Lake Thun: A legend without a monster

The Niesen looms large in the book. Alexander Schwab

A new English book gives armchair travellers a whimsical look at the life of Lake Thun - from the smallest amoeba to the highest mountain.

This content was published on November 27, 2001 - 10:19

In the first chapter of the picture book, Lake Thun, author Alexander Schwab says, "To the eternal chagrin of the local tourism industry, there isn't a trace of even the tiniest monster to be seen in Lake Thun."

Schwab then uses the rest of the book to prove just the opposite, assuming monster in its broadest sense can mean larger than life.

One of the book's main characters, portrayed in pictures and text, is the Niesen, the pyramid-shaped mountain dominating the lake. "If you get close enough," says the author, "you can even see its furrowed face, wrinkles and other battle scars...."

There are the summer thunderstorms over the lake and the "Föhn" wind that when it blows, "virtually any medical condition you care to name can be blamed upon it."

Rumours of submarines

There are also the larger-than-life people of the lake.

Fishermen like Schwab himself; lacking a lake monster, who put round "rumours of a patrolling submarine."

And those responsible for the ever-present Swiss flag: "Wind direction as indicated by a fluttering flag is not only free of any tax but free of charge in the first place. And the money-minded Swiss can't resist a good bargain."

Lake Thun is a welcome addition to a plethora of illustrated books on Switzerland because it dares to be offbeat - proving that the Swiss can laugh at themselves - while still portraying the beauty of the region.

"When you start to think about the word 'beauty' or 'landscape', things quickly become very paradoxical or contradictory," Schwab reflects. "The point is asking yourself how to write about or show the beauty of a region without eulogising it in a marketing sort of way, but poetically or philosophically."

Crashing snowflakes

He often succeeds on both counts: "The crashing noise of a snowflake hitting the naked ice. It's a cold, hard, metallic sound which - if amplified - would frighten most people to death."

The author also pays his respects to the mayflies of Lake Thun, and the seagulls that feed on them, as well as the women living on the lakeshore by the name of Emma, who, following the logic of a poet quoted by Schwab, share their name with the gulls.
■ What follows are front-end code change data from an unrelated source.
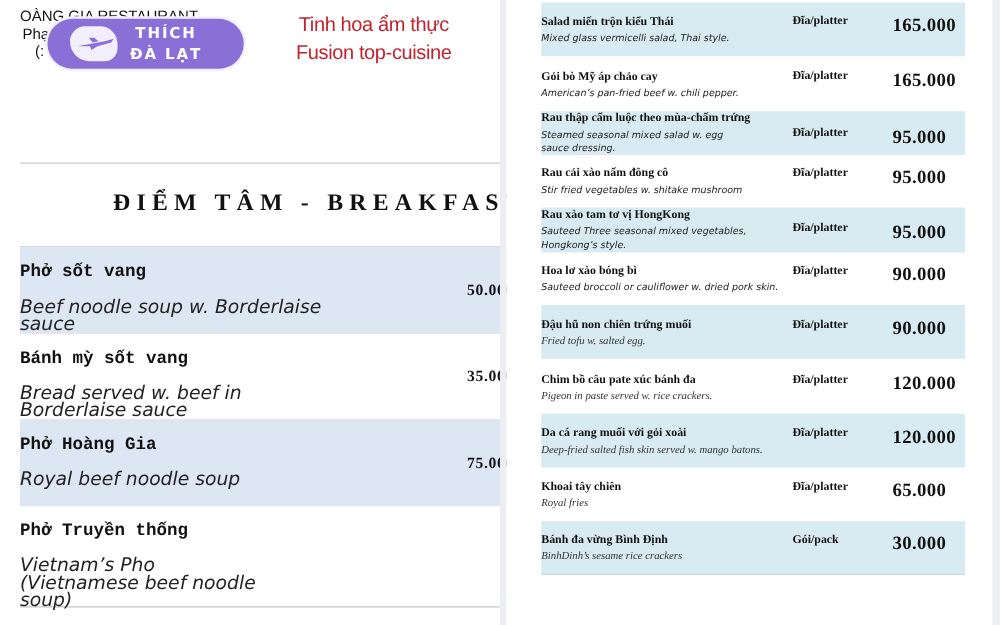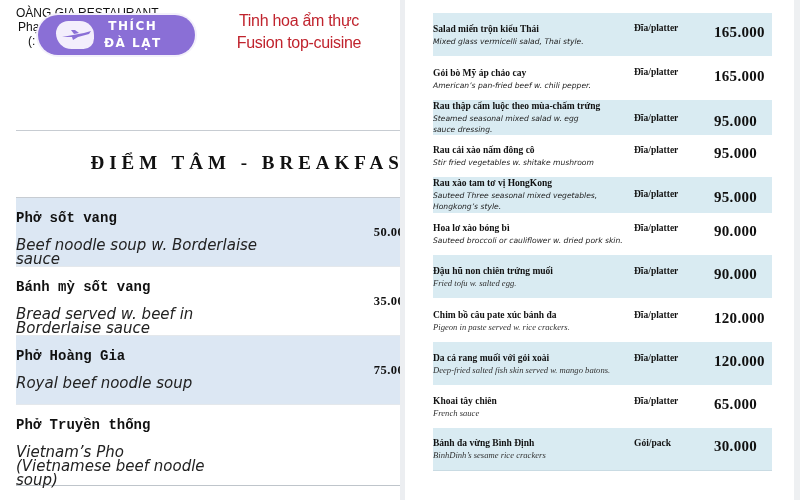--- a/index.html
+++ b/index.html
@@ -33,21 +33,21 @@
   .bf-price { position:absolute; right:5px; top:27px; font-family:"Liberation Serif", serif; font-weight:bold; font-size:12.5px; color:#111; letter-spacing:0.5px; }
 
   .left-edge { position:absolute; left:399px; top:0; width:1px; height:500px; background:#d7dbe0; }
 
   
   .gutter { position:absolute; left:400px; top:0; width:5px; height:500px; background:#eceef1; }
 
   
   .right { position:absolute; left:405px; top:0; width:395px; height:500px; background:#fff; }
   .right-edge { position:absolute; right:0; top:0; width:6px; height:500px; background:#eef0f2; }
-  .menu { position:absolute; left:28px; top:13px; width:339px; }
+  .menu { position:absolute; left:28px; top:2px; width:339px; }
   .m-row { position:relative; width:339px; }
   .m-row.shaded { background:#d9ebf2; }
   .m-name { position:absolute; left:0; font-family:"Liberation Serif", serif; font-weight:bold; font-size:9.5px; color:#111; white-space:nowrap; }
   .m-desc { position:absolute; left:0; width:180px; font-family:"DejaVu Sans", sans-serif; font-style:italic; font-size:7.6px; color:#222; line-height:11px; }
   .m-desc.serif { font-family:"Liberation Serif", serif; font-size:8.6px; color:#333; width:210px; }
   .m-unit { position:absolute; left:201px; font-family:"Liberation Serif", serif; font-weight:bold; font-size:9.5px; color:#111; }
   .m-price { position:absolute; left:281px; font-family:"Liberation Serif", serif; font-weight:bold; font-size:15px; color:#111; letter-spacing:0.3px; }
 </style>
 </head>
 <body>
@@ -170,21 +170,21 @@
 
     <div class="m-row shaded" style="height:43px">
       <div class="m-name" style="top:11px">Da cá rang muối với gỏi xoài</div>
       <div class="m-desc serif" style="top:23px;width:200px">Deep-fried salted fish skin served w. mango batons.</div>
       <div class="m-unit" style="top:11px">Đĩa/platter</div>
       <div class="m-price" style="top:11px">120.000</div>
     </div>
 
     <div class="m-row" style="height:43px">
       <div class="m-name" style="top:11px">Khoai tây chiên</div>
-      <div class="m-desc serif" style="top:23px">French sauce</div>
+      <div class="m-desc serif" style="top:23px">Royal fries</div>
       <div class="m-unit" style="top:11px">Đĩa/platter</div>
       <div class="m-price" style="top:11px">65.000</div>
     </div>
 
     <div class="m-row shaded" style="height:42px;border-bottom:1px solid #c9dbe3">
       <div class="m-name" style="top:10px">Bánh đa vừng Bình Định</div>
       <div class="m-desc serif" style="top:22px">BinhDinh’s sesame rice crackers</div>
       <div class="m-unit" style="top:10px">Gói/pack</div>
       <div class="m-price" style="top:10px">30.000</div>
     </div>

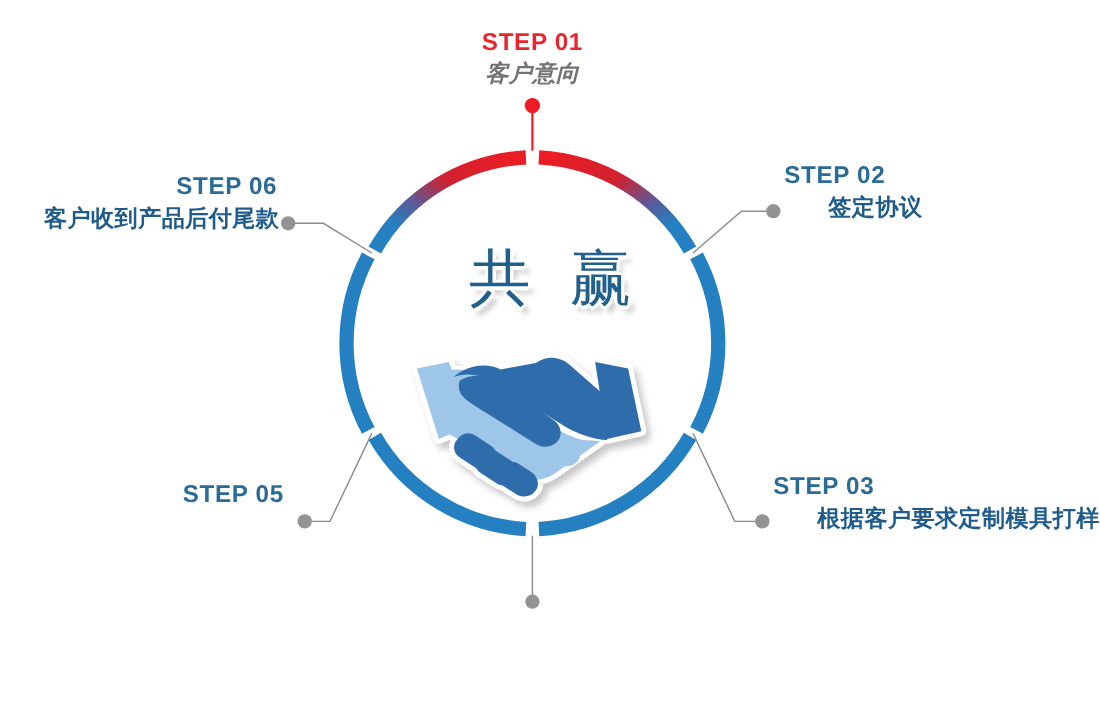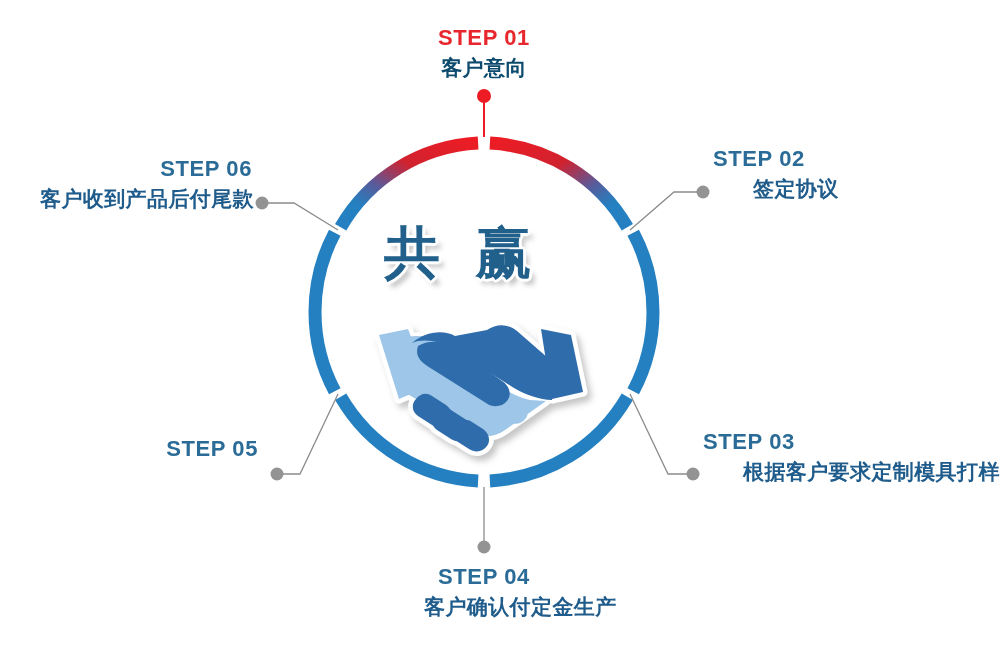--- a/index.html
+++ b/index.html
@@ -44,43 +44,43 @@
   .step-text {
     font-size: 21px;
     font-weight: bold;
     letter-spacing: 0.4px;
   }
   .step-text .ln { display: block; }
 
   .blue .step-num  { color: #2a6b97; }
   .blue .step-text { color: #1f5c8b; margin-left: 40px; }
   .red  .step-num  { color: #e8262d; }
-  .red  .step-text { color: #0c4a6e; }
+  .red  .step-text { color: #737373; font-style: italic; }
 
   .align-left   { text-align: left; }
   .align-right  { text-align: right; }
   .align-center { text-align: center; }
 
   
   #step-01 { left: 384px; top: 25px;  width: 200px; }
   #step-02 { left: 713px; top: 146px; width: 270px; }
   #step-03 { left: 703px; top: 429px; width: 290px; }
   #step-04 { left: 384px; top: 564px; width: 200px; }
   #step-05 { left: 58px;  top: 436px; width: 200px; }
   #step-06 { left: 0px;   top: 156px; width: 252px; }
 
   
   #center-word {
     position: absolute;
     left: 384px;
     top: 216px;
     width: 200px;
-    text-align: left;
+    text-align: right;
     font-size: 56px;
-    font-weight: bold;
+    font-weight: normal;
     letter-spacing: 10px;
     color: #22608c;
     text-shadow:
       -2px -2px 0 #fff,  2px -2px 0 #fff,
       -2px  2px 0 #fff,  2px  2px 0 #fff,
       -3px  0   0 #fff,  3px  0   0 #fff,
        0   -3px 0 #fff,  0    3px 0 #fff,
        5px  6px 5px rgba(120,120,120,0.45);
     white-space: nowrap;
     pointer-events: none;
@@ -208,26 +208,20 @@
     </div>
   </div>
 
   <div class="step-label blue align-left" id="step-03">
     <div class="step-num">STEP 03</div>
     <div class="step-text">
       <span class="ln">根据客户要求定制模具打样</span>
     </div>
   </div>
 
-  <div class="step-label blue align-center" id="step-04">
-    <div class="step-num">STEP 04</div>
-    <div class="step-text">
-      <span class="ln">客户确认付定金生产</span>
-    </div>
-  </div>
 
   <div class="step-label blue align-right" id="step-05">
     <div class="step-num">STEP 05</div>
   </div>
 
   <div class="step-label blue align-right" id="step-06">
     <div class="step-num">STEP 06</div>
     <div class="step-text">
       <span class="ln">客户收到产品后付尾款</span>
     </div>

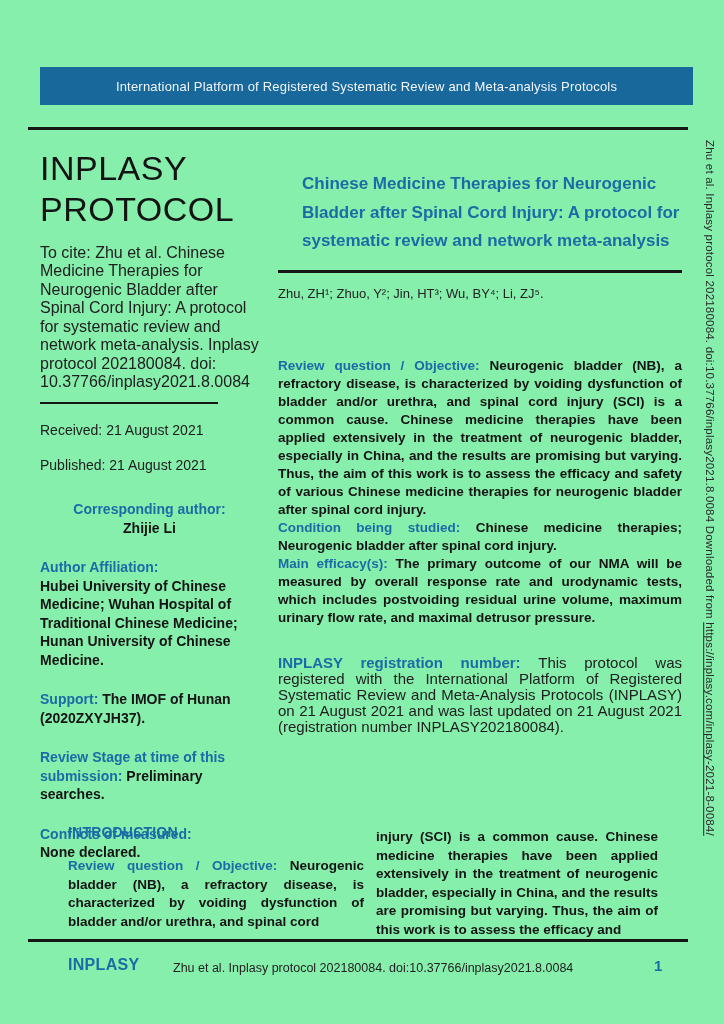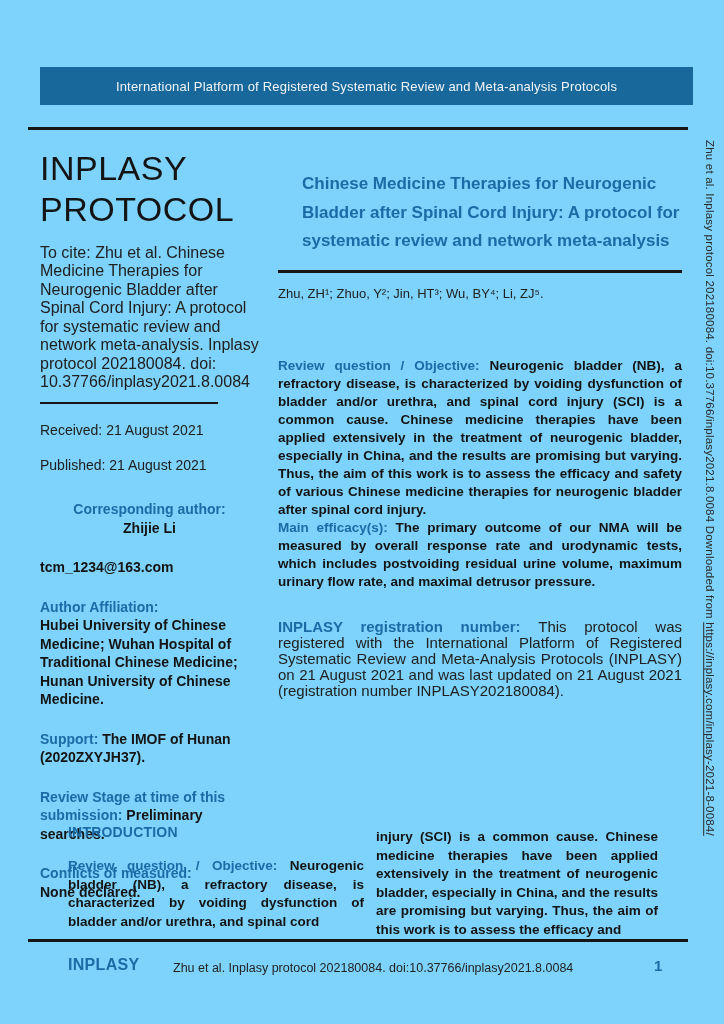--- a/index.html
+++ b/index.html
@@ -1,18 +1,18 @@
 <!DOCTYPE html>
 <html><head>
 <meta charset="utf-8">
 <style>
   * { margin:0; padding:0; box-sizing:border-box; }
   html,body { background:#ffffff; }
   body { font-family:"Liberation Sans","DejaVu Sans",sans-serif; color:#1a1a1a; }
-  .page { position:relative; width:724px; height:1024px; background:#7dd3fc; overflow:hidden; }
+  .page { position:relative; width:724px; height:1024px; background:#86efac; overflow:hidden; }
 
   .banner { position:absolute; left:40px; top:67px; width:653px; height:38px;
             background:#19689c; color:#f2f5f8; font-size:13px; letter-spacing:.2px;
             display:flex; align-items:center; justify-content:center; }
 
   .top-rule { position:absolute; left:28px; top:127px; width:660px; height:3px; background:#161616; }
 
   
   .left-col { position:absolute; left:40px; top:148px; width:219px; }
   .masthead { font-size:34px; line-height:1.2; letter-spacing:.5px; color:#141414; font-weight:400; }
@@ -78,23 +78,20 @@
     <div class="left-rule"></div>
 
     <p class="meta">Received: 21 August 2021</p>
     <p class="meta">Published: 21 August 2021</p>
 
     <div class="blk" style="margin-top:26px;text-align:center;">
       <div class="lbl">Corresponding author:</div>
       <div class="val">Zhijie Li</div>
     </div>
 
-    <div class="blk">
-      <div class="val">tcm_1234@163.com</div>
-    </div>
 
     <div class="blk">
       <div class="lbl">Author Affiliation:</div>
       <div class="val">Hubei University of Chinese Medicine; Wuhan Hospital of Traditional Chinese Medicine; Hunan University of Chinese Medicine.</div>
     </div>
 
     <div class="blk">
       <span class="lbl">Support: </span><span class="val">The IMOF of Hunan (2020ZXYJH37).</span>
     </div>
 
@@ -108,20 +105,21 @@
     </div>
   </div>
 
   <div class="right-col">
     <h1 class="article-title">Chinese Medicine Therapies for Neurogenic Bladder after Spinal Cord Injury: A protocol for systematic review and network meta-analysis</h1>
     <div class="title-rule"></div>
     <p class="authors">Zhu, ZH¹; Zhuo, Y²; Jin, HT³; Wu, BY⁴; Li, ZJ⁵.</p>
 
     <div class="sections">
       <p class="para"><span class="lbl">Review question / Objective: </span><span>Neurogenic bladder (NB), a refractory disease, is characterized by voiding dysfunction of bladder and/or urethra, and spinal cord injury (SCI) is a common cause. Chinese medicine therapies have been applied extensively in the treatment of neurogenic bladder, especially in China, and the results are promising but varying. Thus, the aim of this work is to assess the efficacy and safety of various Chinese medicine therapies for neurogenic bladder after spinal cord injury.</span></p>
+      <p class="para"><span class="lbl">Condition being studied: </span><span>Chinese medicine therapies; Neurogenic bladder after spinal cord injury.</span></p>
       <p class="para"><span class="lbl">Main efficacy(s): </span><span>The primary outcome of our NMA will be measured by overall response rate and urodynamic tests, which includes postvoiding residual urine volume, maximum urinary flow rate, and maximal detrusor pressure.</span></p>
     </div>
 
     <p class="registration"><span class="lbl">INPLASY registration number: </span><span>This protocol was registered with the International Platform of Registered Systematic Review and Meta-Analysis Protocols (INPLASY) on 21 August 2021 and was last updated on 21 August 2021 (registration number INPLASY202180084).</span></p>
   </div>
 
   <div class="intro-left">
     <div class="intro-heading">INTRODUCTION</div>
     <p class="intro-para"><span class="lbl">Review question / Objective: </span><span>Neurogenic bladder (NB), a refractory disease, is characterized by voiding dysfunction of bladder and/or urethra, and spinal cord</span></p>
   </div>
Besides writing the book, Schwab is also the photographer of Lake Thun. His knack for capturing the beauty of the region from a unique perspective, regardless of the season, is, alone, worth the price of the book.

Snow on the Niesen

"Ultimately, the heart of the matter of Lake Thun is its contrasts, you have the basic contrast of lovely and mighty," he says. "It's so lovely in spring when the trees are in bloom on the shores, while there is still snow on the Niesen. You find these contrasts all around Lake Thun, and this is what makes it unique."

But as writer, Schwab can't resist poking fun at his alter - camera-clicking - ego: "It is generally believed that sunlight is an unlimited resource. And this might well have been the case before photography. But since then, huge amounts of light have been used up."

"It isn't a tourist book," Schwab adds. "If people look at and read it, they might enjoy the poetry, the thinking. It isn't a provocative book. It asks gentle questions, but it does pose questions.

"I'm a hedonist so I don't see what's wrong with pleasure and that is what it should give people."